When executing the script, you must specify either a database name or a DAG member name. To specify a database, you use the MailboxDatabaseName parameter and to specify a DAG member, you use the MailboxServerName parameter. When run interactively in the console, the script performs the redundancy check only once, and outputs the CurrentState (red or green) on the screen:

[PS] CheckDatabaseRedundancy.ps1 -MailboxDatabaseName “Mailbox Database 1928496050”

DatabaseName : Mailbox Database 1928496050
LastRedundancyCount : 0
CurrentRedundancyCount : 2
LastState : Unknown
CurrentState : Green
LastStateTransitionUtc : 5/11/2010 7:51:19 PM
LastGreenTransitionUtc : 5/11/2010 7:51:19 PM
LastRedTransitionUtc :
LastGreenReportedUtc : 5/11/2010 7:51:19 PM
LastRedReportedUtc :
PreviousTotalRedDuration : 00:00:00
TotalRedDuration : 00:00:00
IsTransitioningState : True
HasErrorsInHistory : False
CurrentErrorMessages :
ErrorHistory :

Like other scripts and cmdlets, CheckDatabaseRedundancy.ps1 can also be run in monitoring mode and generate events by adding the MonitoringContext parameter. This enables the script to be invoked by a monitoring solution, such as Microsoft System Center Operations Manager (SCOM). In monitoring mode, the script logs red alert and green alert events into the local server’s Application event log. A red alert event (event ID 4113) is fired only if the database has been “red” for 20 minutes more (in duration, not consecutive) in the hour-long run of the script, and a green alert event (event ID 4114) when the database has been “green” for 10 consecutive minutes. By default, once a red alert event is generated, it will continue to be reported every 15 minutes.

Below is an example of a red alert event (click to enlarge):

Single Copy Alert - Red Alert Event

Below is an example of a green alert event (click to enlarge):

Single Copy Alert - Green Alert Event

Note   These events will not appear as shown above until the event resource binary file containing the updated strings for this event is installed on the system.  This binary file (clusmsg.dll), which be updated with the first update rollup that includes the CheckDatabaseRedundancy.ps1 string (most likely update rollup 4).  Until then, the description of the event will read as follows: “The description for Event ID 4114 from source MSExchangeRepl cannot be found. Either the component that raises this event is not installed on your local computer or the installation is corrupted. You can install or repair the component on the local computer.”  The lack of these strings in the event will not affect monitoring, as event 4113 always indicates a red alert (and it will contain the name of the database and errors that caused that database to be down to a single copy), and event 4114 will always indicate a green alert.

In addition, the script has some other useful options. For example, you can add the ShowDetailedErrors parameter to get greater detail about any errors that occur, and you can add the Verbose parameter for additional troubleshooting information.

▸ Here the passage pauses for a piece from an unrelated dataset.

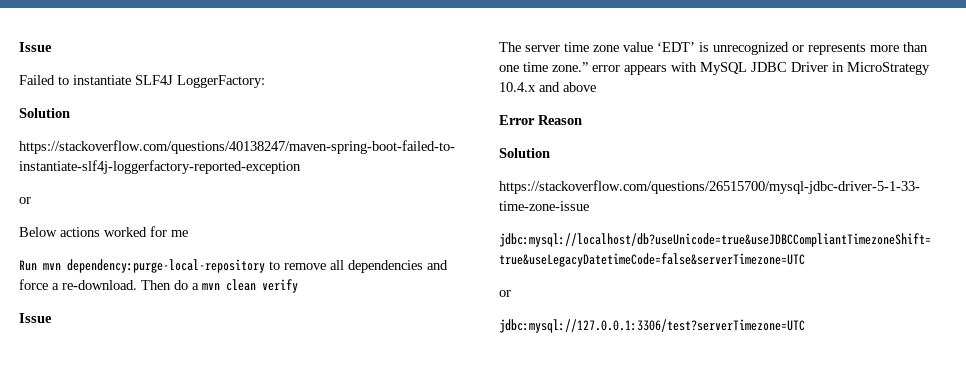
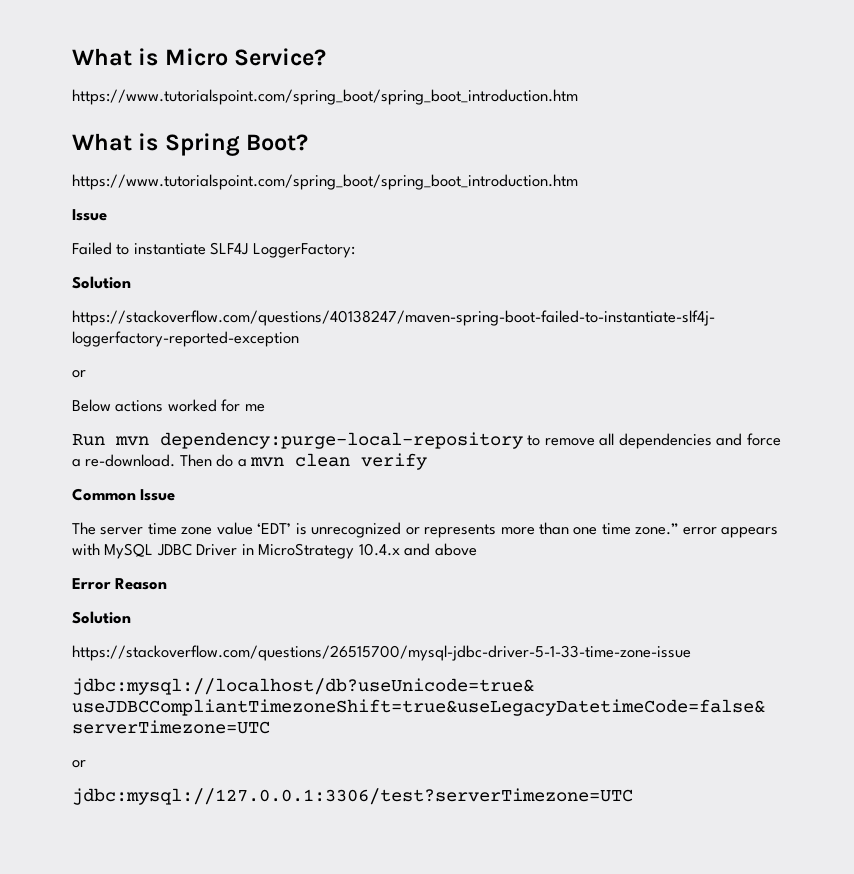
(19, 47) none -> [72,48,327,66] [72,89,578,105] [72,133,309,156] [72,174,578,190] What is Micro Service? // https://www.tutorialspoint.com/spring_boot/spring_boot_introduction.htm // What is Spring Boot? // https://www.tutorialspoint.com/spring_boot/spring_boot_introduction.htm //
(298, 286) none -> [72,488,136,501] Common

The script also includes a SendSummaryMailTos parameter which can be used to send a summary report by email to a list of specified email addresses when the script has finished running. This enables administrators to quickly look at hourly reports to see if any redundancy issues have occurred. If you do use the email functionality, you’ll need to include the SummaryMailFrom parameter whenever you use the SendSummaryMailTos parameter.

We recommend running this script regularly, as part of your normal monitoring operations. To ensure you don’t have lengthy periods in which database redundancy is compromised, run the script every 60 minutes. The script includes a parameter called TerminateAfterDurationSecs, which when set to -1 or 0 when executing the script, can be used to run the script for an infinite amount of time. If you’re not running a monitoring solution such as SCOM, you can create a Windows scheduled task to do automate and schedule script execution. However, be aware that there are known issues in the Windows 2008 SP2 Task Scheduler that may cause Task Scheduler to crash when you have scheduled a long-running task. These issues do not exist in Windows Server 2008 R2; so if possible, run the script from Windows Server 2008 R2.

If you can’t run the script from Windows Server 2008 R2, and you’re running it from Windows Server 2008 SP2, we recommend two modifications. First, instead of running the script with its built-in transient suppression of 60 minutes, run the script every 5 minutes by using the following parameters:

CheckDatabaseRedundancy.ps1 -MonitoringContext -SleepDurationBetweenIterationsSecs:0 -TerminateAfterDurationSecs:1 -SuppressGreenEventForSecs:0 -ReportRedEventAfterDurationSecs:0 -ReportRedEventIntervalSecs:0 -ShowDetailedErrors

Second, if possible, use SCOM to define the transient suppression behavior (e.g., if 3 red alert events are logged within a 20 minute period, generate an alert; and if a green alert event is logged, change the CurrentState to Green).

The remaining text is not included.